The peer-reviewed observational study, which included over 4,800 people aged 48 to 62, drew on information submitted to the Copenhagen Aging and Midlife Biobank (CAMB) study. It was published in the Journal of Epidemiology and Community Health.

Each person reported the number of years they had lived alone between 1986-2011, and respondents were then grouped by how much time they had been alone: less than one year, 2-6 years, and seven or more years.

In addition to the divorcees, the study included 83 people who were widowed.

It showed that men who had two or more break-ups during the study period - between 1986 and 2011 - had 17% higher levels of interleukin 6 (IL-6) and C-reactive protein (CRP) in their blood, compared to those who stayed married or had only one relationship during that 26-year period. Both of those chemicals indicate inflammation.

Although the inflammation was classified as low grade, it was persistent, and most likely indicates a heightened risk of age-related ill health and death, suggest the researchers.

Results show men with high levels of education who lived alone for two to six years had the highest levels of CRP in their blood, while those living alone for over seven years had the highest levels of IL-6. No such associations were found among the women in the study.
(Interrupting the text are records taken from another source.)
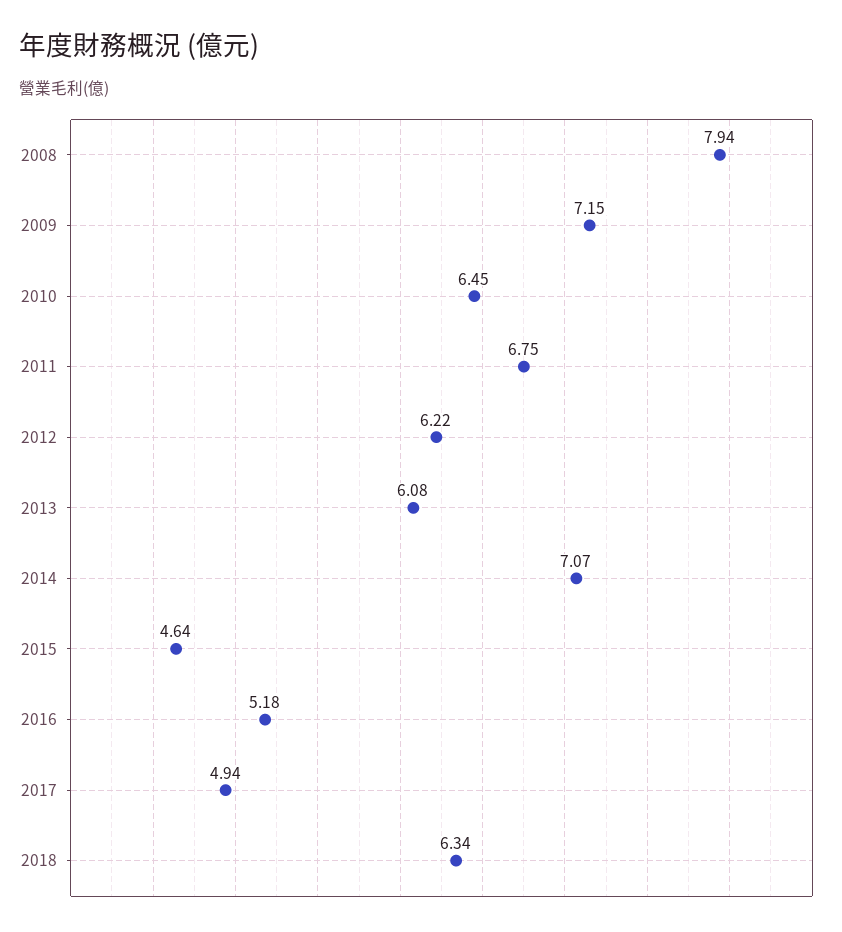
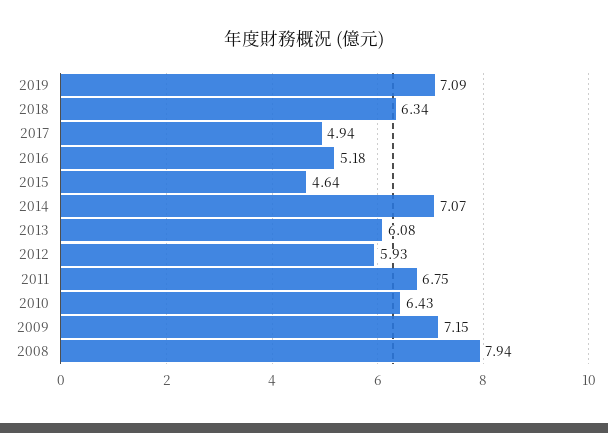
2010: 6.45 -> 6.43
2012: 6.22 -> 5.93
2019: none -> 7.09

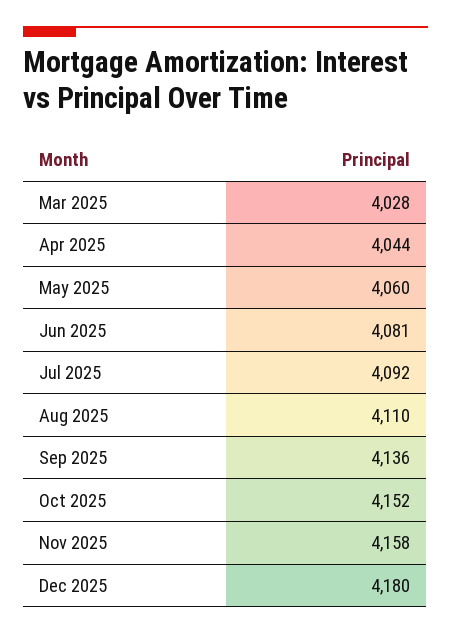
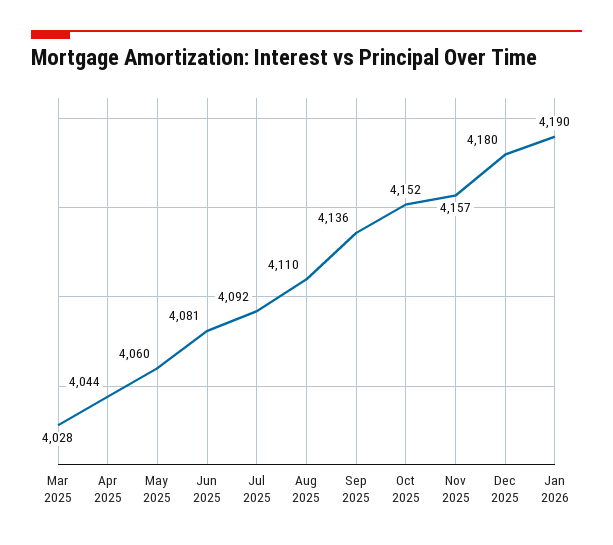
Nov 2025: 4158 -> 4157
Jan 2026: none -> 4190

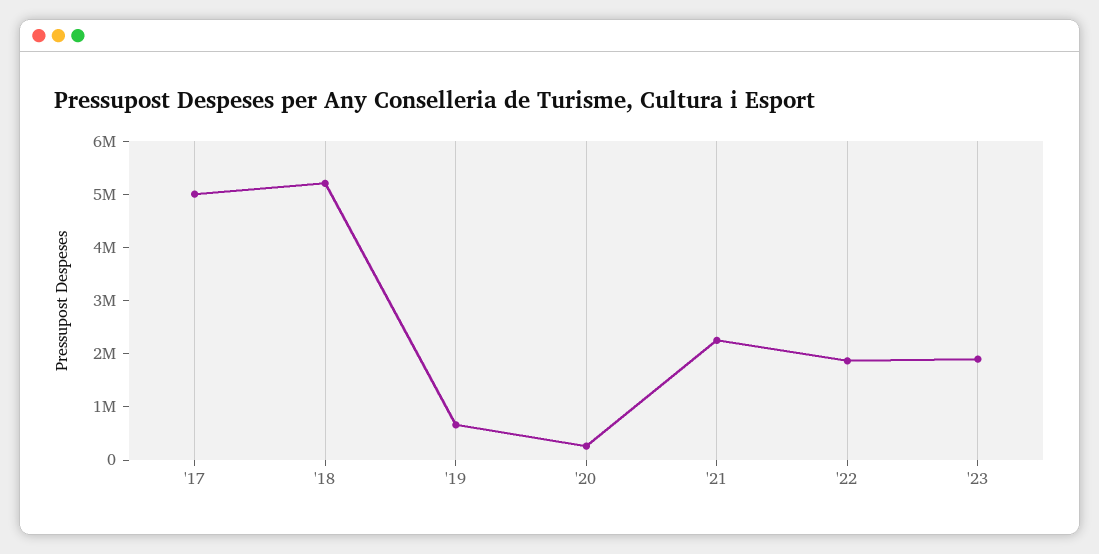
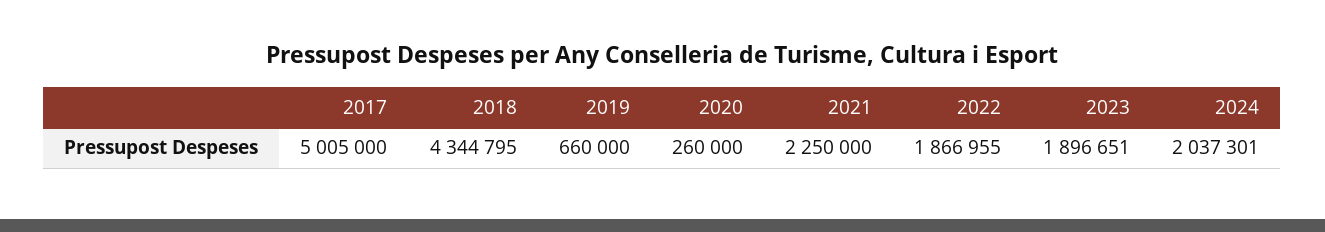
'18: 5200000 -> 4344795
2024: none -> 2037301

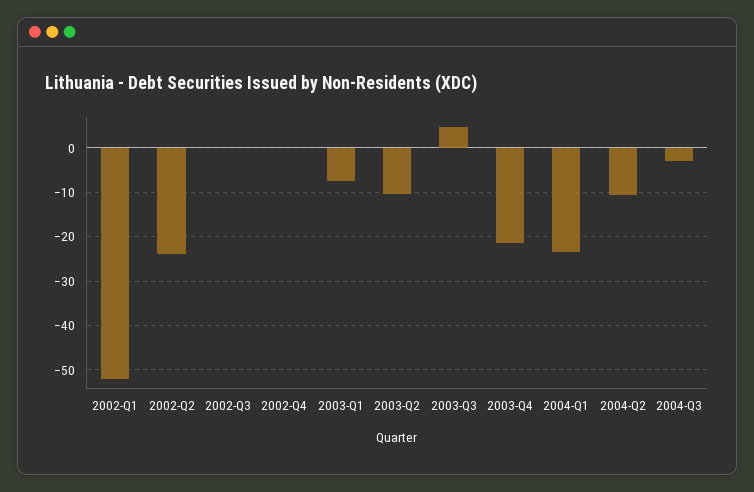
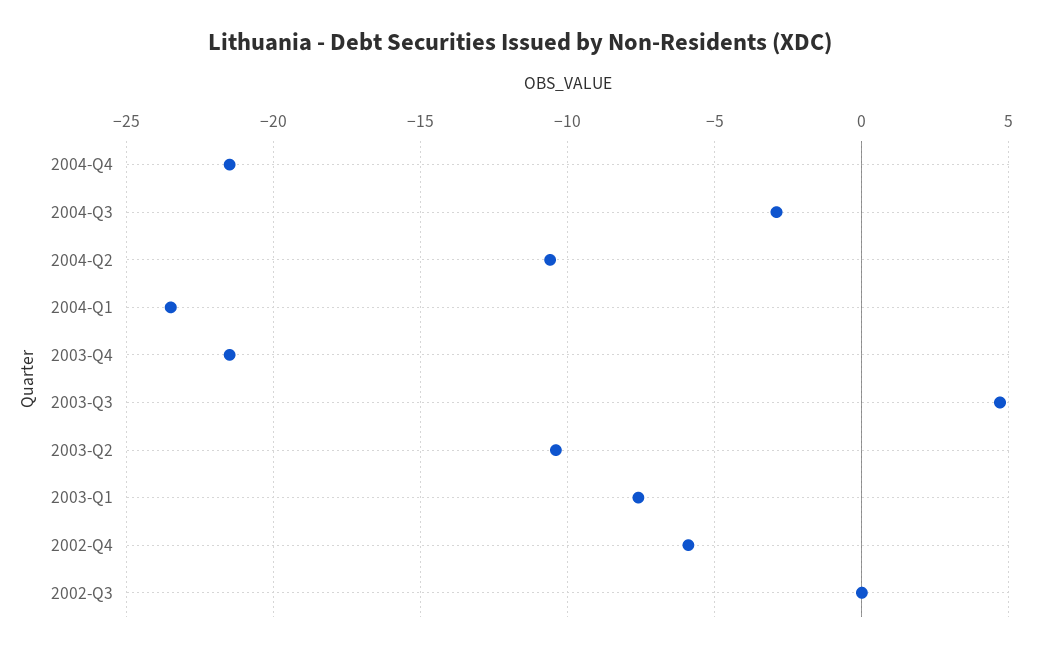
2002-Q1: -52 -> none
2002-Q2: -24 -> none
2002-Q4: 0 -> -6
2004-Q4: none -> -21.5

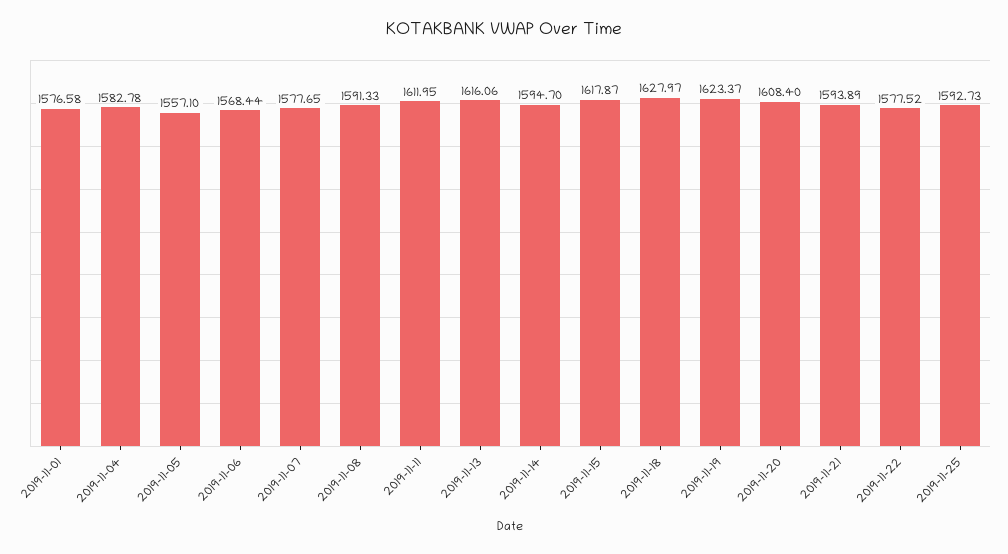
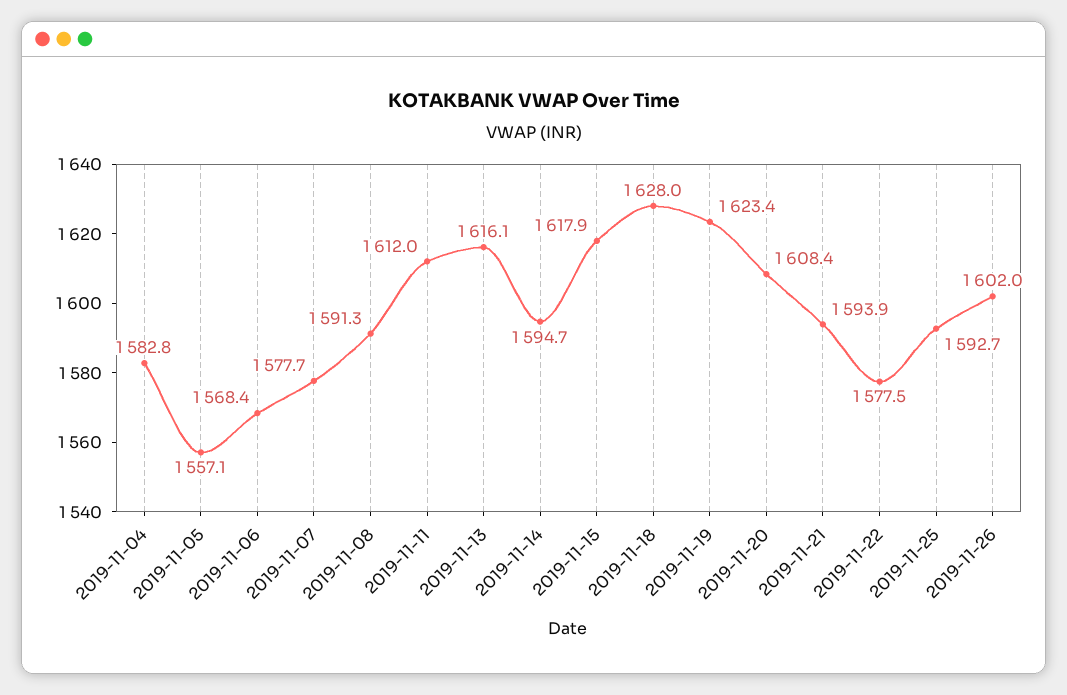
2019-11-01: 1576.58 -> none
2019-11-26: none -> 1602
This link held fast even when factors such as education, weight, medication, pre-existing conditions, health, and similar were neutralized.

According to the study's authors, "Men were more likely to contract these diseases compared to women, due largely to the friendship relationships that women form more than men, which helps them to cross this difficult stage in life."

The researchers noted, "Men tend to externalize their behavior following a partnership break-up, by drinking, for example, whereas women tend to internalize, manifest in depressive symptoms, which may influence inflammatory levels differently."

"The levels of inflammation in our study are low, but they are also significant, clinically relevant, and most likely a risk factor for increased mortality."